The Concept of Citation Indexing
This is my first Current Contents (CC) essay under the rubric of Citation Comments. As discussed in last week’s CC, this new monthly feature will focus on the applications of the Institute for Scientific Information’s (now Clarivate Analytics) databases(1). An appropriate topic to launch this new series is perhaps the most rudimentary — the basic concept of citation indexing.
To start, it is important to clarify the terminological distinction between “citation” and “reference”. In his classic book Little Science, Big Science, Derek Price gave a clear definition of both terms. He said: “It seems to me a great pity to waste a good technical term by using the words citation and reference interchangeably. I therefore propose and adopt the convention that if Paper R contains a bibliographic footnote using and describing Paper C, then R contains a reference to C, and C has a citation from R. The number of references a paper has is measured by the number of items in its bibliography as endnotes, footnotes, etc., while the number of citations a paper has is found by looking it up [in a] citation index and seeing how many others papers mention it.” (2) (p. 284)
In a nutshell, citations symbolize the conceptual association of scientific ideas as recognized by publishing research authors (3>. By the references they cite in their papers, authors make explicit linkages between their current research and prior work in the archive of scientific literature. These conceptual associations have been described by Robert Merton, Manfred Kochen, and other scholars as intellectual transactions, formal acknowledgments of “intellectual debt” to an earlier source of information (4,5). That is, explicit references imply that an author has found useful a particular published theory, method, or other finding.

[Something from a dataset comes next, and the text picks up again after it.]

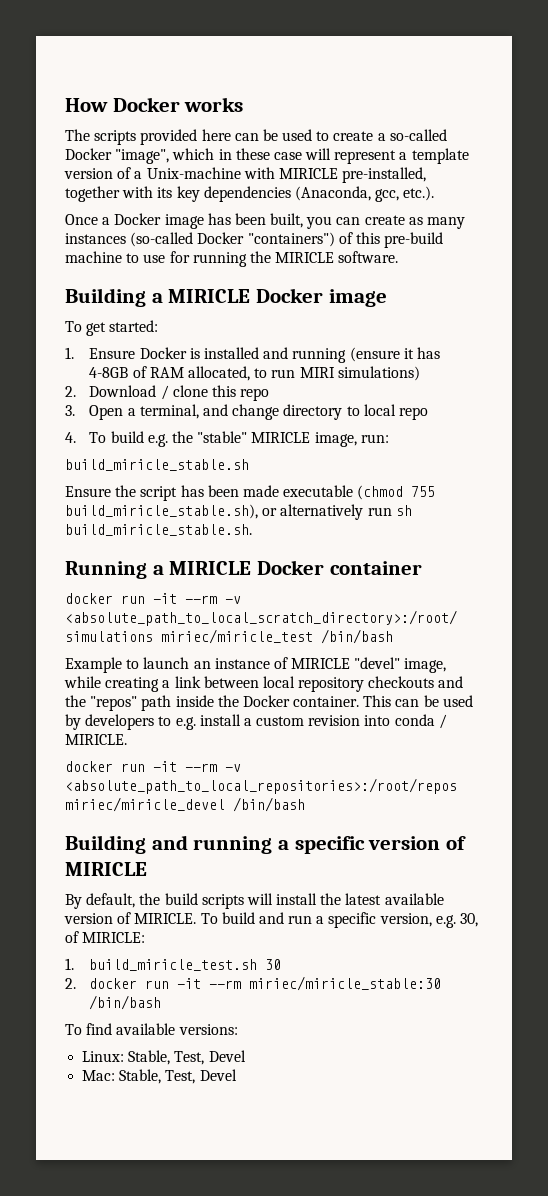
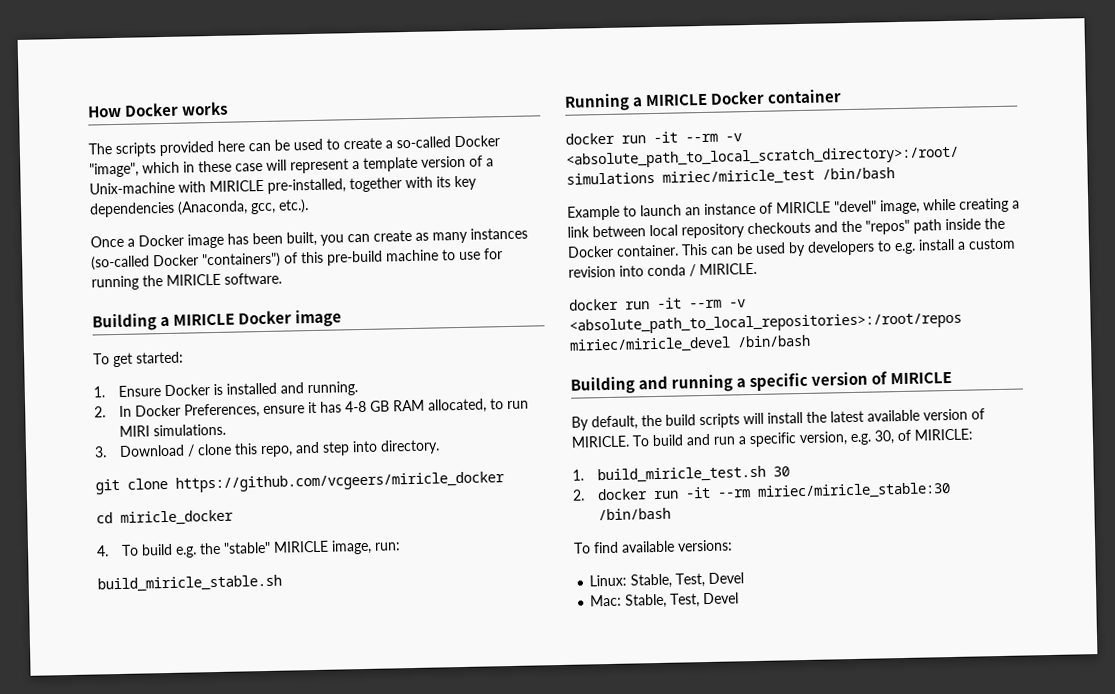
[292,347,440,363] [89,366,147,378] running (ensure it has 4-8GB of -> [307,381,359,397] [94,400,391,419] running. // 2. In Docker Preferences, ensure it has 4-8 GB
[337,366,420,381] [65,386,76,397] simulations) // 2. -> [153,423,227,437] [94,446,107,458] simulations. // 3.
[240,388,270,401] [65,404,428,420] repo // 3. Open a terminal, and change directory to local repo -> [260,439,441,458] [95,471,505,495] [96,509,234,526] repo, and step into directory. // git clone https://github.com/vcgeers/miricle_docker // cd miricle_docker
[65,485,436,501] [65,504,412,520] [65,524,252,536] // Ensure the script has been made executable (chmod 755 build_miricle_stable.sh), or alternatively run sh build_miricle_stable.sh. -> (282, 583) none

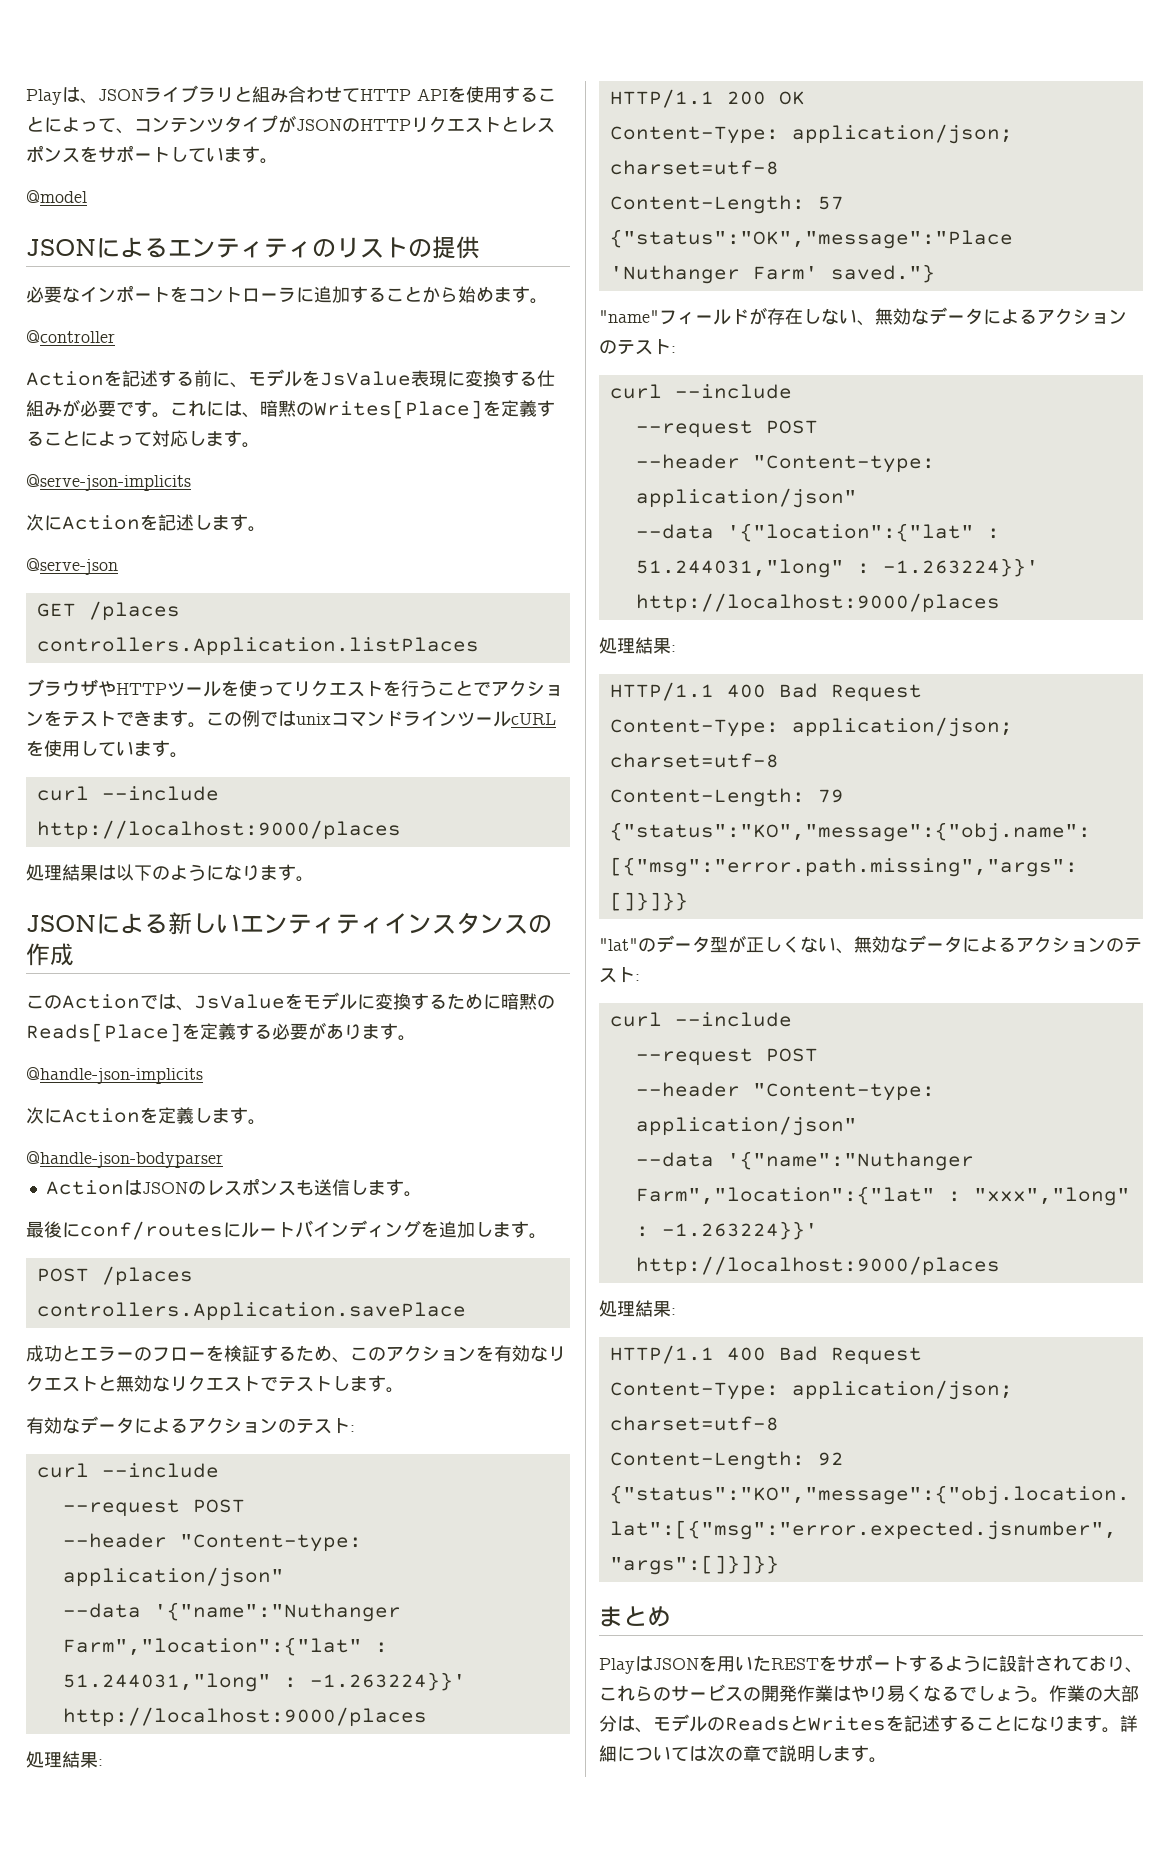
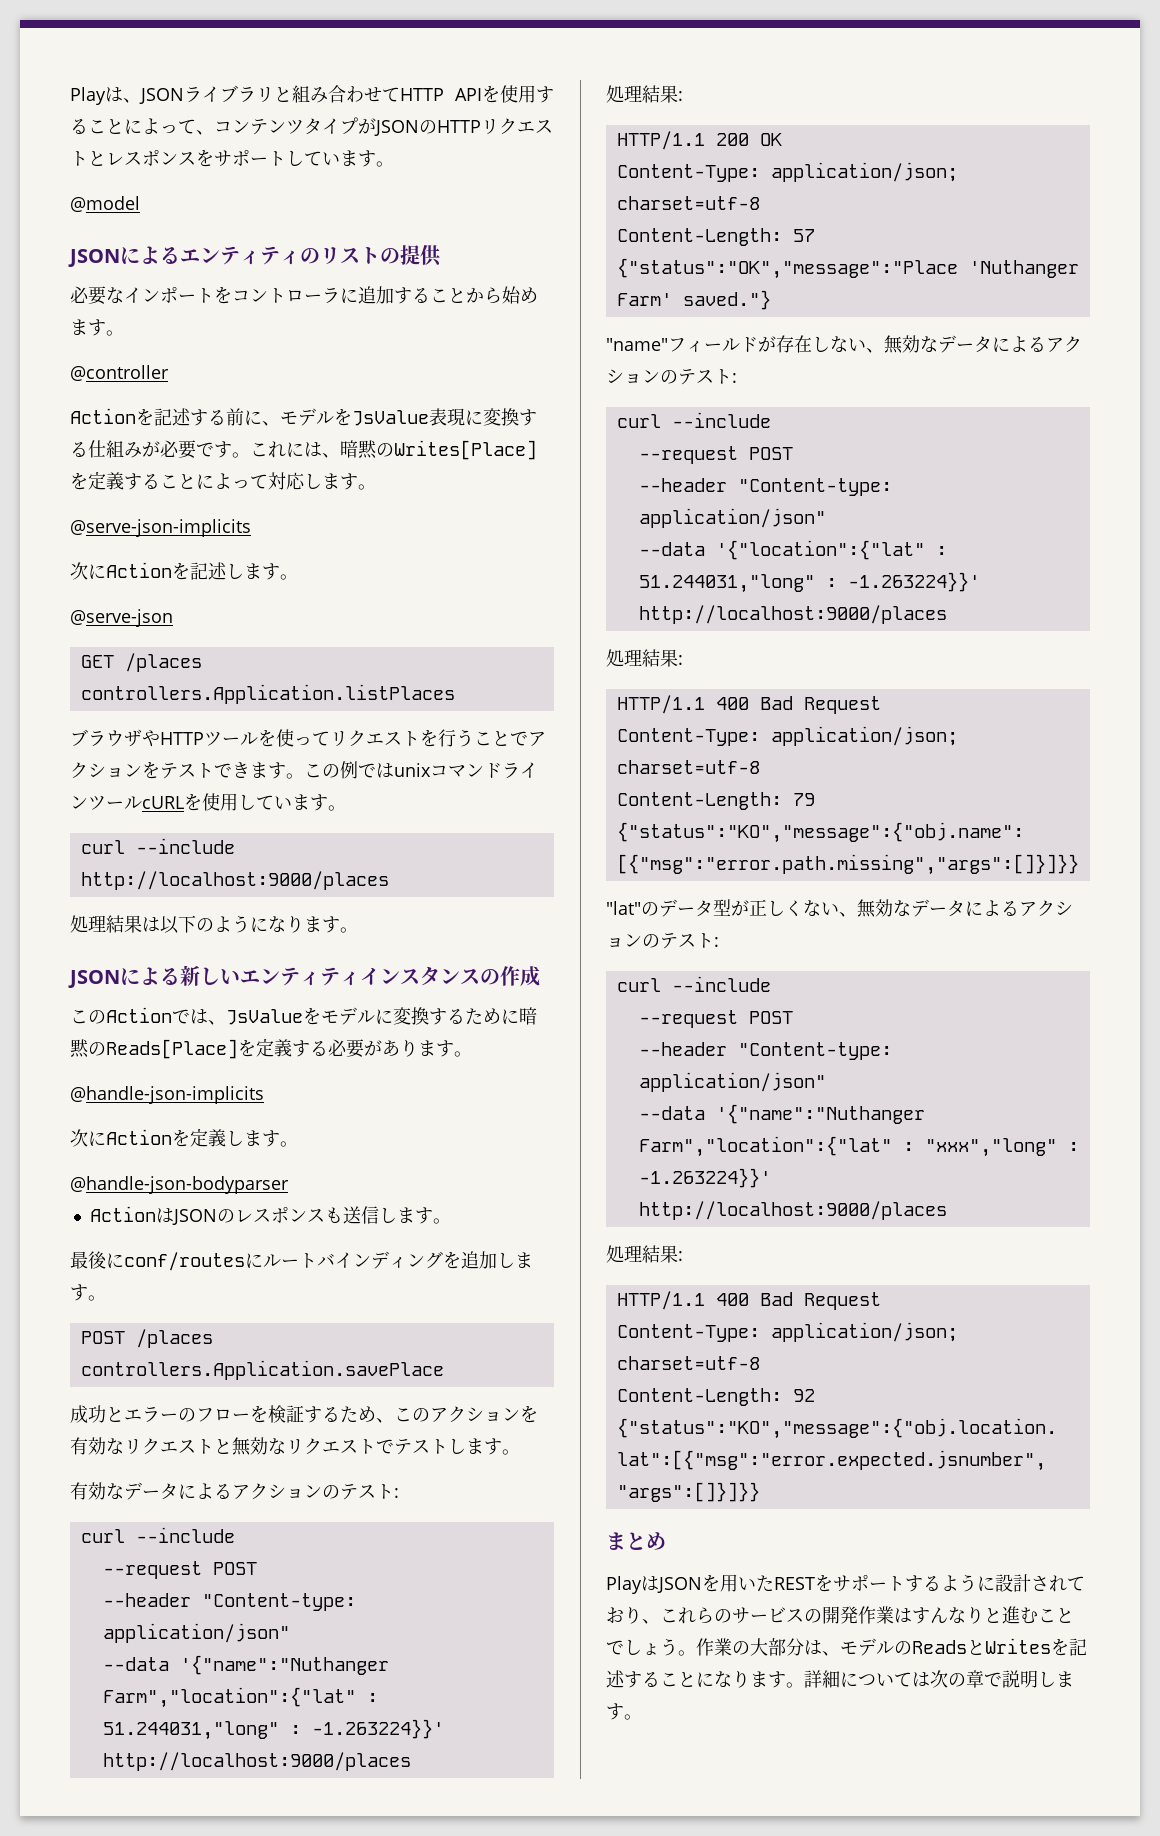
[851,1685,959,1702] やり易くなる -> [912,1606,1074,1624] すんなりと進むこと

Clarivate Analytics databases index these intellectual transactions by listing both the cited and citing works. (That is, the cited work is a paper or book that has been mentioned in the references of other works, while the citing work is the one that contains the references.) The citation indexes were originally designed primarily for information retrieval. Mainly but not exclusively through citation connections, the databases enable you to navigate the literature in unique ways. As a result, you are able to locate relevant papers independent of language, title words, or author keywords. A variety of citation-based search strategies are available, including bibliographic coupling or linking of papers through shared references (Related Records) (6> KeyWords Plus ,(7,8), and others.
Unique Advantages of Citation Indexes
The Clarivate Analytics databases differ from traditional indexing and abstracting services in several ways. From the outset, the Science Citation Index (SCI), Social Sciences Citation Index (SSCI), and Arts & Humanities Citation Index (A&HCI) have been multidisciplinary. They cover virtually all disciplines whereas traditional services are limited to a single field.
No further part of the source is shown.